A. Heat map of TJP1 neighbors for 30 TT3 relapsed samples in the GEO: GSE31161 data set stratified on the basis of TJP1 202011_at probe set levels. Asterisks indicate TJP1-up patients (see Table S1: GSE31161, TT3 samples). B. Enrichment plots of selected gene sets containing genes whose expression is highly correlated with TJP1 expression. NES, normalized enrichment score.

Figure 7. Subcellular localization and knockdown of TJP1 in LP-1/Cfz cells

A. LP-1/Cfz and parental LP-1 cells were cultured on poly-L-lysine-coated microscope slides. Cells were fixed and labeled with anti-TJP1 (Alexa Fluor 488, green) or anti-TAZ (Alexa Fluor 568, red) antibodies. Cell nuclei were stained with TOTO-3 (blue). B. siRNA-mediated knockdown of TJP1 mRNA was accompanied by decreased TJP1 levels (64 ± 4% decrease; n = 3). C. Knockdown of TJP1 mRNA using two specific siRNAs (siTJP1 #1, siTJP1 #2) sensitizes LP-1/Cfz cells to carfilzomib. Cells were cultured on fibronectin-coated plates and treated with carfilzomib (6 nM) for 48 hours after transient transfection; cell viability was determined by alamarBlue assay. *, P = 0.03 vs negative siRNA control (siNeg, n = 3).

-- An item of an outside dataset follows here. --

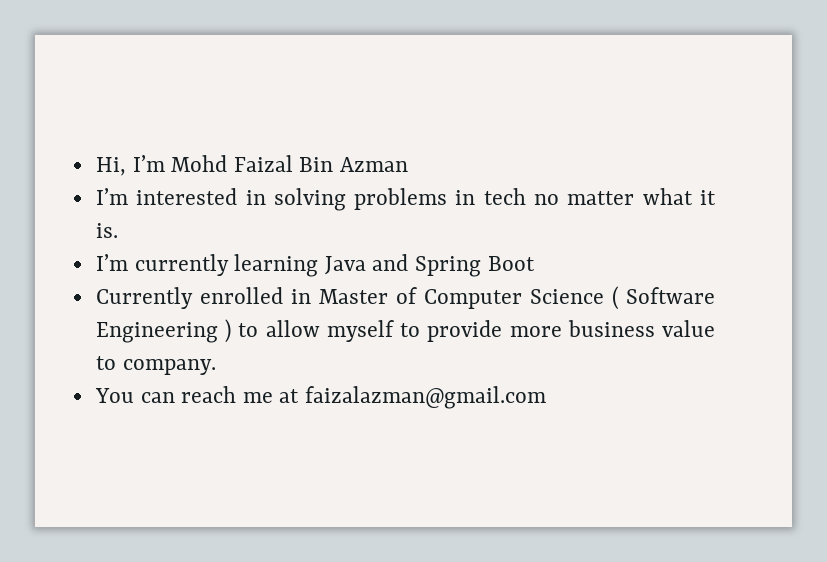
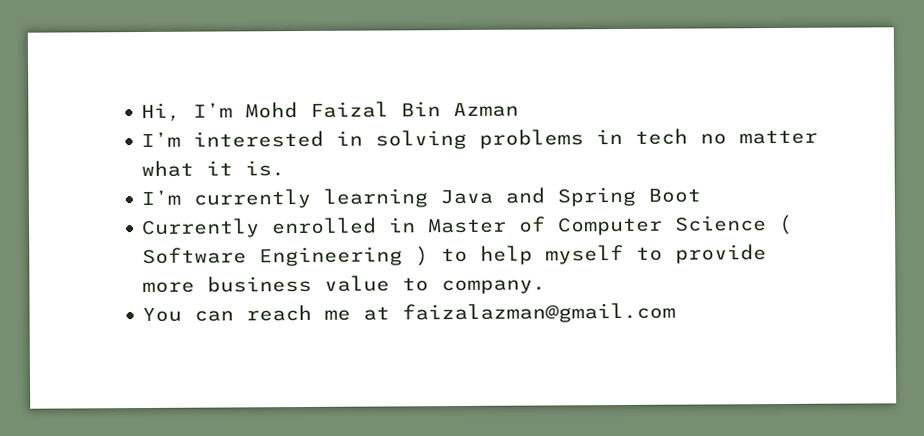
[265,320,320,337] allow -> [480,245,534,265] help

Figure 8. Cytotoxic activity of translation inhibitors against LP-1/Cfz cells

A. Cells were treated with the indicated concentrations of emetine (top) or homoharringtonine (bottom) for 48 hours and cell viability was determined by alamarBlue assay. B. Treatment with emetine (0.3 μM) or homoharringtonine (30 nM) for 18 hours decreases TAZ (top) and TEAD1 (bottom) levels in LP-1/Cfz cells. C. Treatment with emetine (0.3 μM) or homoharringtonine (30 nM) for 18 hours decreases Nrf2 (top) and MCL1 (bottom) levels in LP-1/Cfz cells.